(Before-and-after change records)

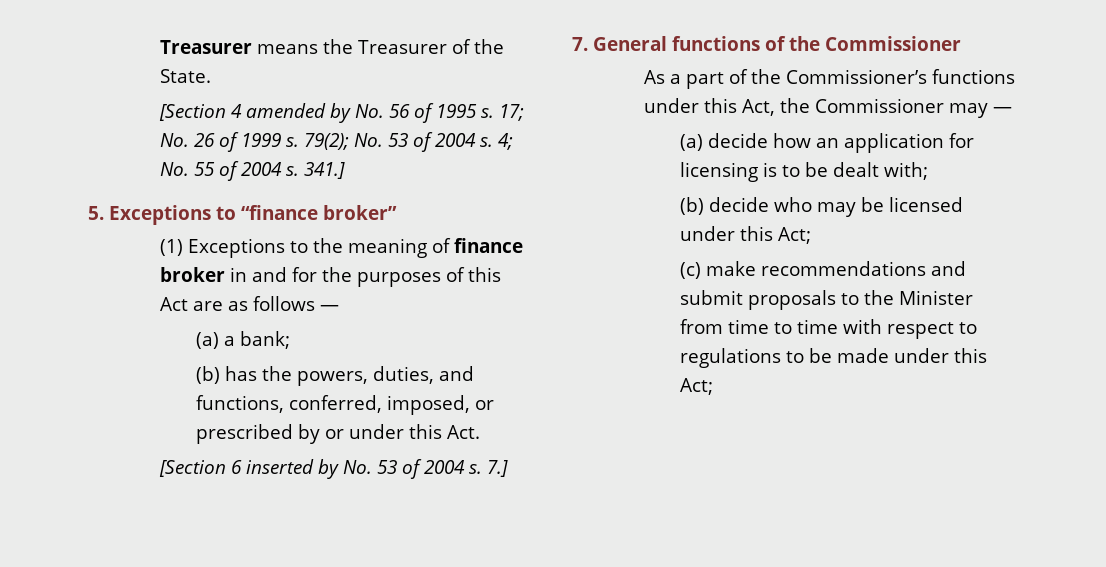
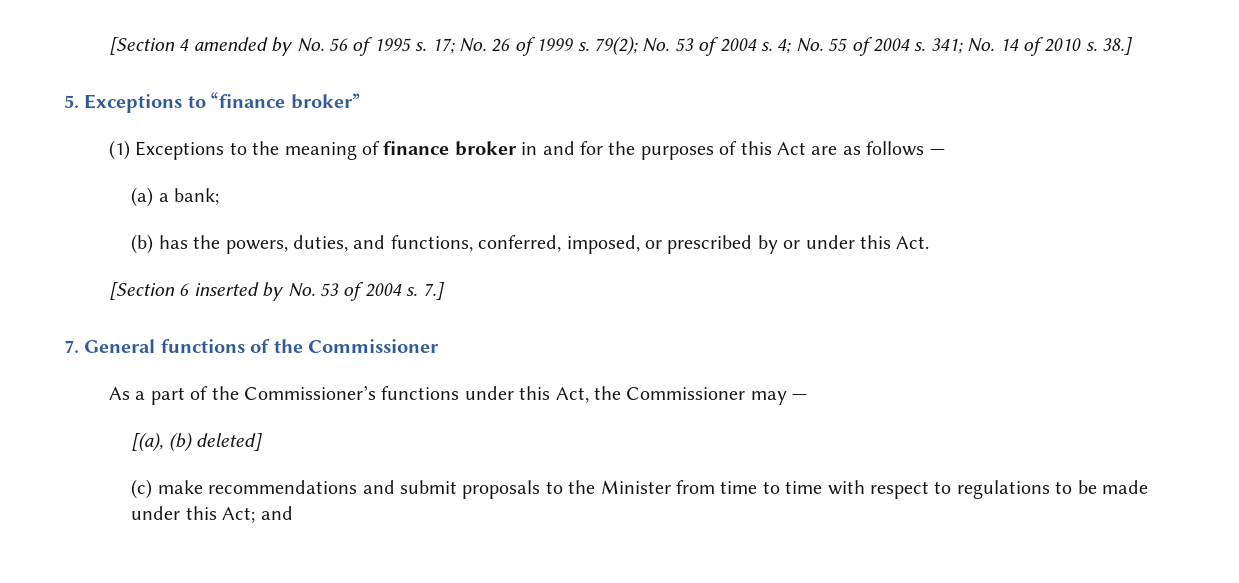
- Treasurer means the Treasurer of the State.
- 341.]
+ 341; No. 14 of 2010 s. 38.]
- (a) decide how an application for licensing is to be dealt with;
- (b) decide who may be licensed under this Act;
+ [(a), (b) deleted]
- (c) make recommendations and submit proposals to the Minister from time to time with respect to regulations to be made under this Act;
+ (c) make recommendations and submit proposals to the Minister from time to time with respect to regulations to be made under this Act; and

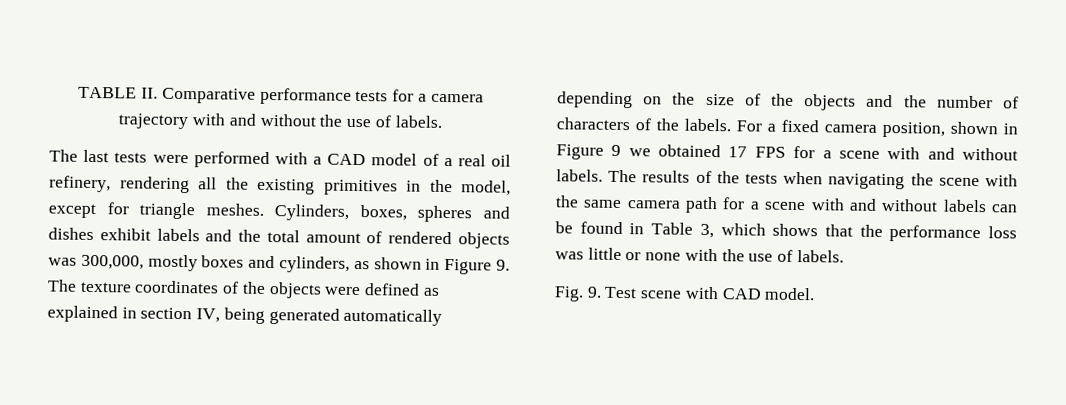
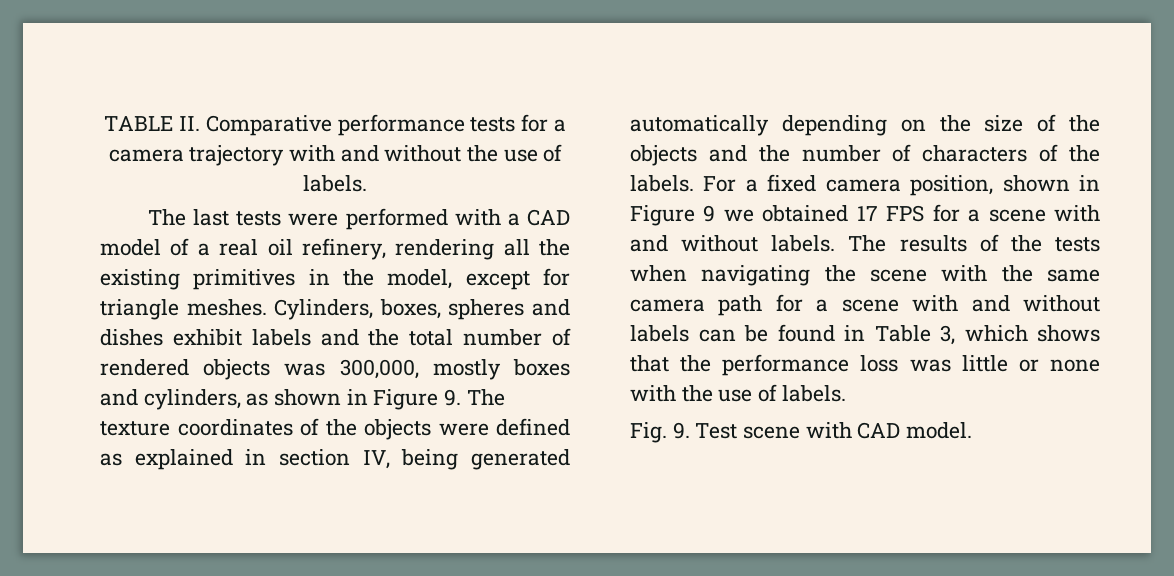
- Cylinders, boxes, spheres and dishes exhibit labels and the total amount of rendered objects was 300,000, mostly boxes and cylinders, as shown in Figure 9. The texture coordinates of the objects were defined as explained in section IV, being generated automatically depending on the size of the objects and the number of characters of the labels.
+ Cylinders, boxes, spheres and dishes exhibit labels and the total number of rendered objects was 300,000, mostly boxes and cylinders, as shown in Figure 9. The texture coordinates of the objects were defined as explained in section IV, being generated automatically depending on the size of the objects and the number of characters of the labels.

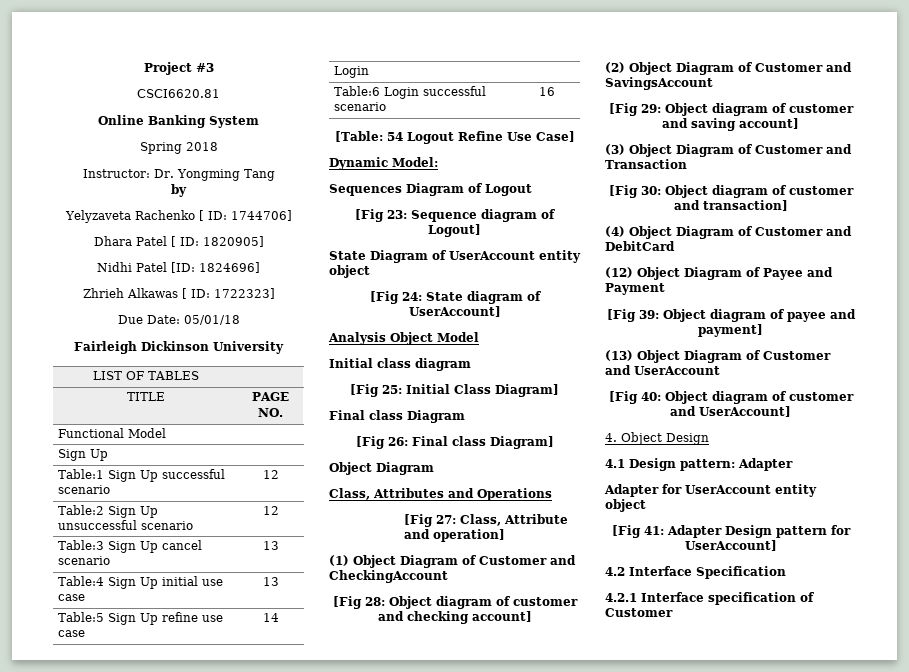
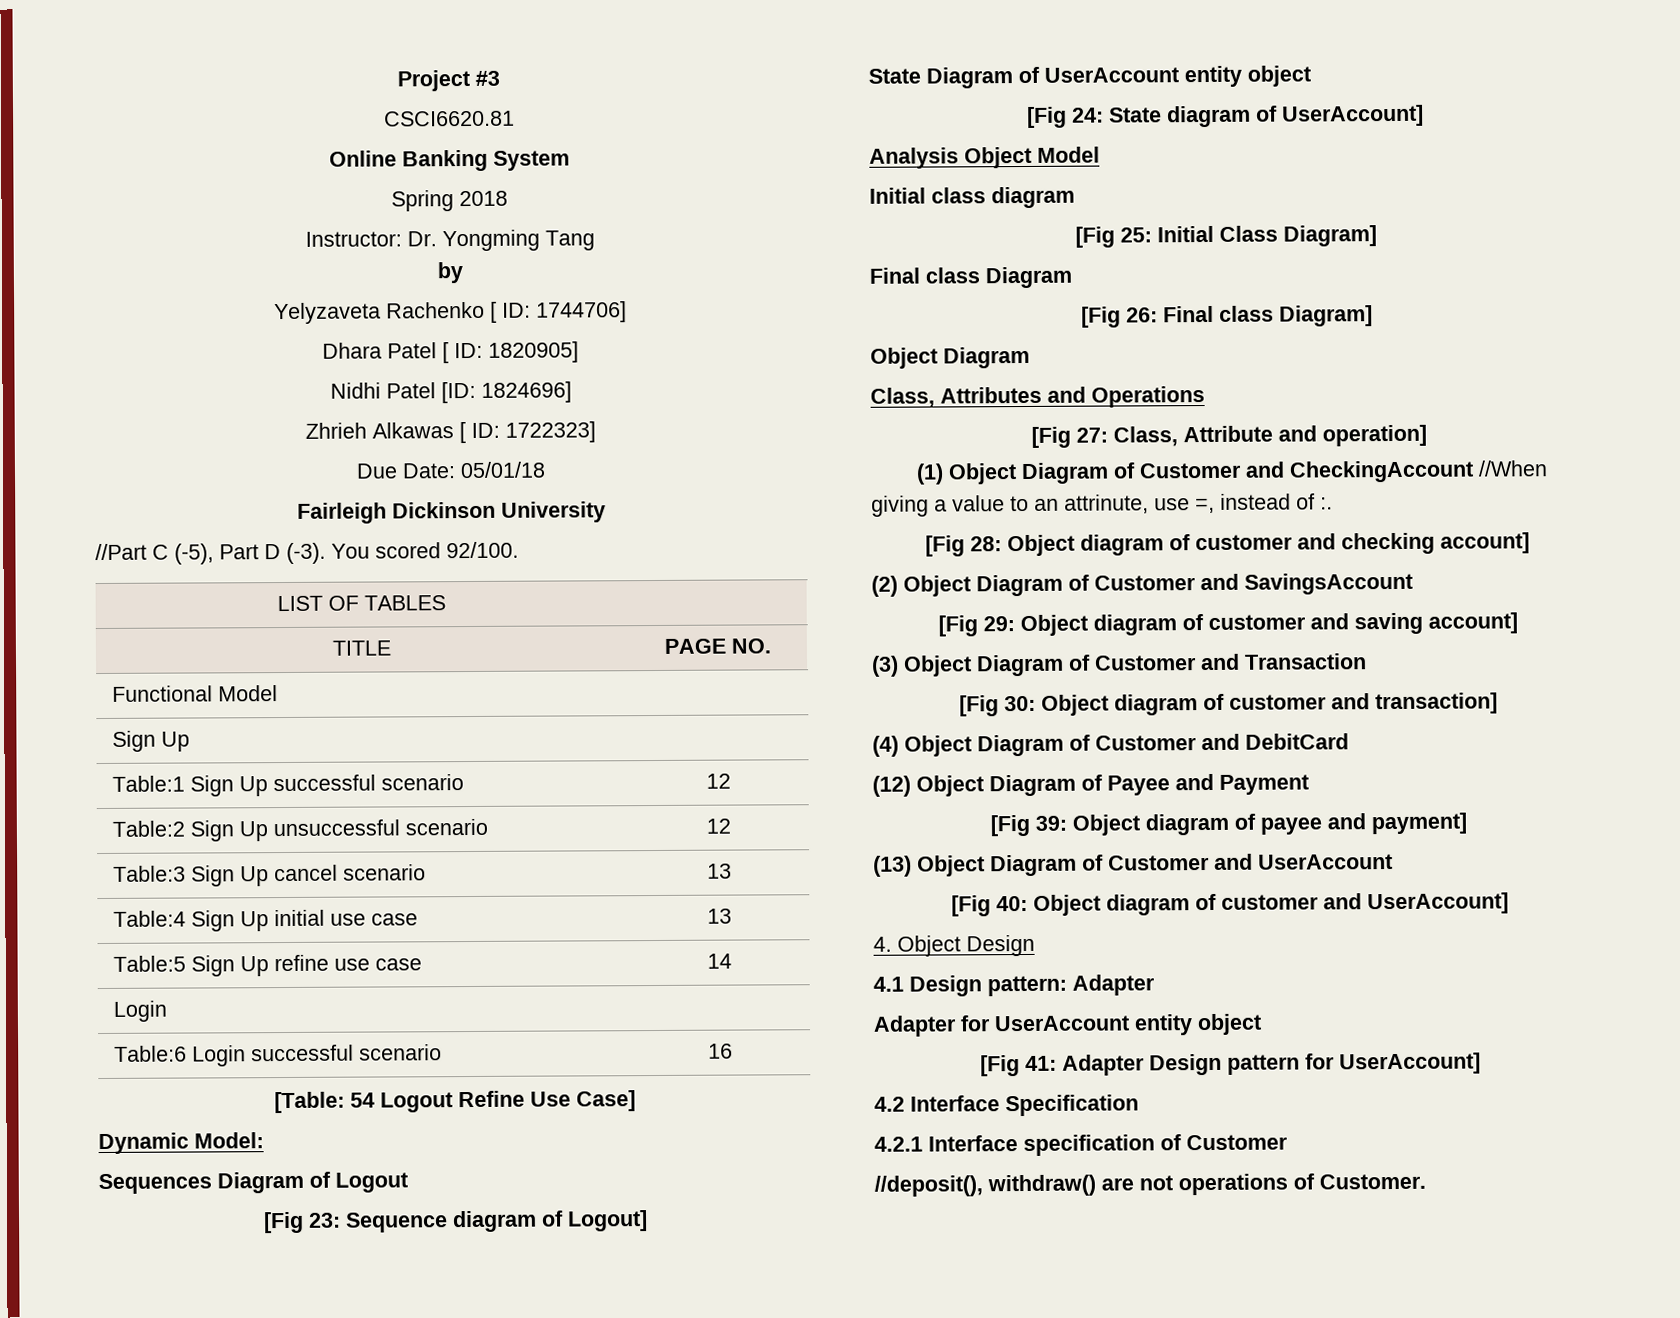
+ //Part C (-5), Part D (-3). You scored 92/100.
- (1) Object Diagram of Customer and CheckingAccount
+ (1) Object Diagram of Customer and CheckingAccount //When giving a value to an attrinute, use =, instead of :.
+ //deposit(), withdraw() are not operations of Customer.

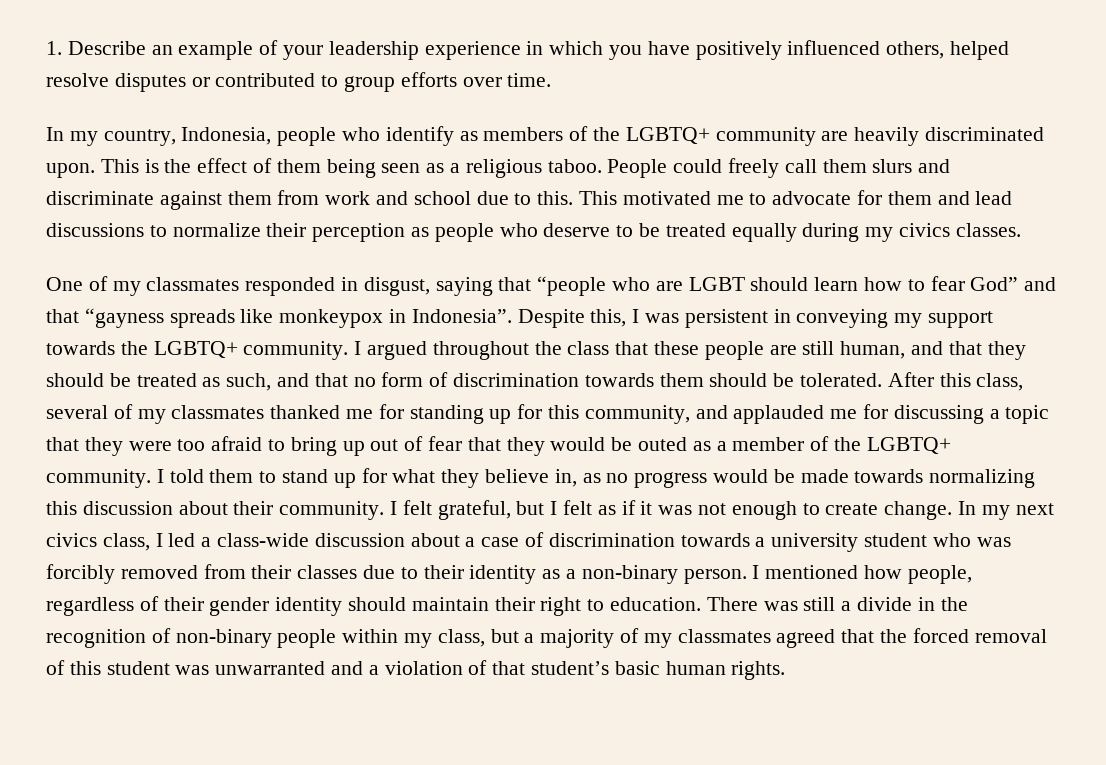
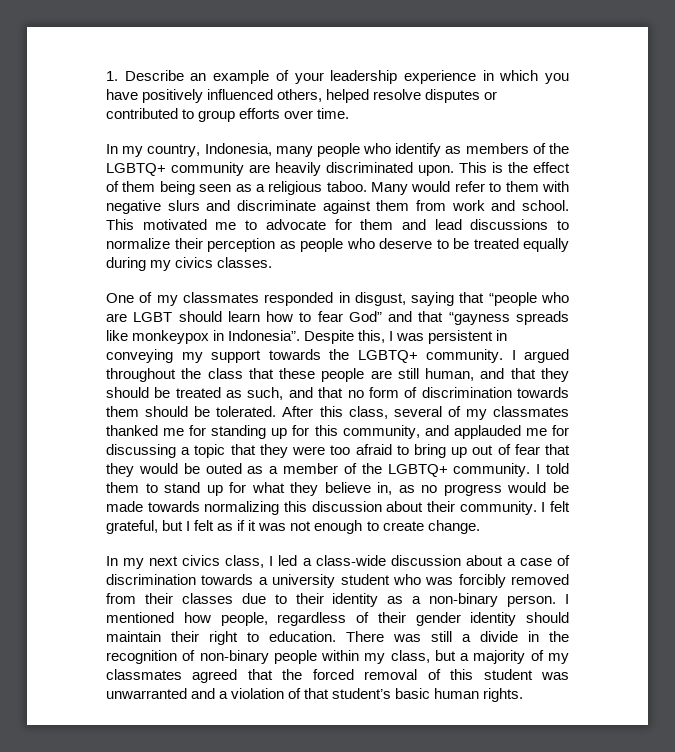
- In my country, Indonesia, people who identify as members of the LGBTQ+ community are heavily discriminated upon.
+ In my country, Indonesia, many people who identify as members of the LGBTQ+ community are heavily discriminated upon.
- People could freely call them slurs and discriminate against them from work and school due to this.
+ Many would refer to them with negative slurs and discriminate against them from work and school.
- I felt grateful, but I felt as if it was not enough to create change. In my next civics class, I led a class-wide discussion about a case of discrimination towards a university student who was forcibly removed from their classes due to their identity as a non-binary person.
+ I felt grateful, but I felt as if it was not enough to create change.
+ In my next civics class, I led a class-wide discussion about a case of discrimination towards a university student who was forcibly removed from their classes due to their identity as a non-binary person.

WHAT TO WORK ON » The expected result is the data above in exact form, free of pictures.

YOUR RESPONSE »
- Treasurer means the Treasurer of the State.
- 341.]
+ 341; No. 14 of 2010 s. 38.]
- (a) decide how an application for licensing is to be dealt with;
- (b) decide who may be licensed under this Act;
+ [(a), (b) deleted]
- (c) make recommendations and submit proposals to the Minister from time to time with respect to regulations to be made under this Act;
+ (c) make recommendations and submit proposals to the Minister from time to time with respect to regulations to be made under this Act; and

- Cylinders, boxes, spheres and dishes exhibit labels and the total amount of rendered objects was 300,000, mostly boxes and cylinders, as shown in Figure 9. The texture coordinates of the objects were defined as explained in section IV, being generated automatically depending on the size of the objects and the number of characters of the labels.
+ Cylinders, boxes, spheres and dishes exhibit labels and the total number of rendered objects was 300,000, mostly boxes and cylinders, as shown in Figure 9. The texture coordinates of the objects were defined as explained in section IV, being generated automatically depending on the size of the objects and the number of characters of the labels.

+ //Part C (-5), Part D (-3). You scored 92/100.
- (1) Object Diagram of Customer and CheckingAccount
+ (1) Object Diagram of Customer and CheckingAccount //When giving a value to an attrinute, use =, instead of :.
+ //deposit(), withdraw() are not operations of Customer.

- In my country, Indonesia, people who identify as members of the LGBTQ+ community are heavily discriminated upon.
+ In my country, Indonesia, many people who identify as members of the LGBTQ+ community are heavily discriminated upon.
- People could freely call them slurs and discriminate against them from work and school due to this.
+ Many would refer to them with negative slurs and discriminate against them from work and school.
- I felt grateful, but I felt as if it was not enough to create change. In my next civics class, I led a class-wide discussion about a case of discrimination towards a university student who was forcibly removed from their classes due to their identity as a non-binary person.
+ I felt grateful, but I felt as if it was not enough to create change.
+ In my next civics class, I led a class-wide discussion about a case of discrimination towards a university student who was forcibly removed from their classes due to their identity as a non-binary person.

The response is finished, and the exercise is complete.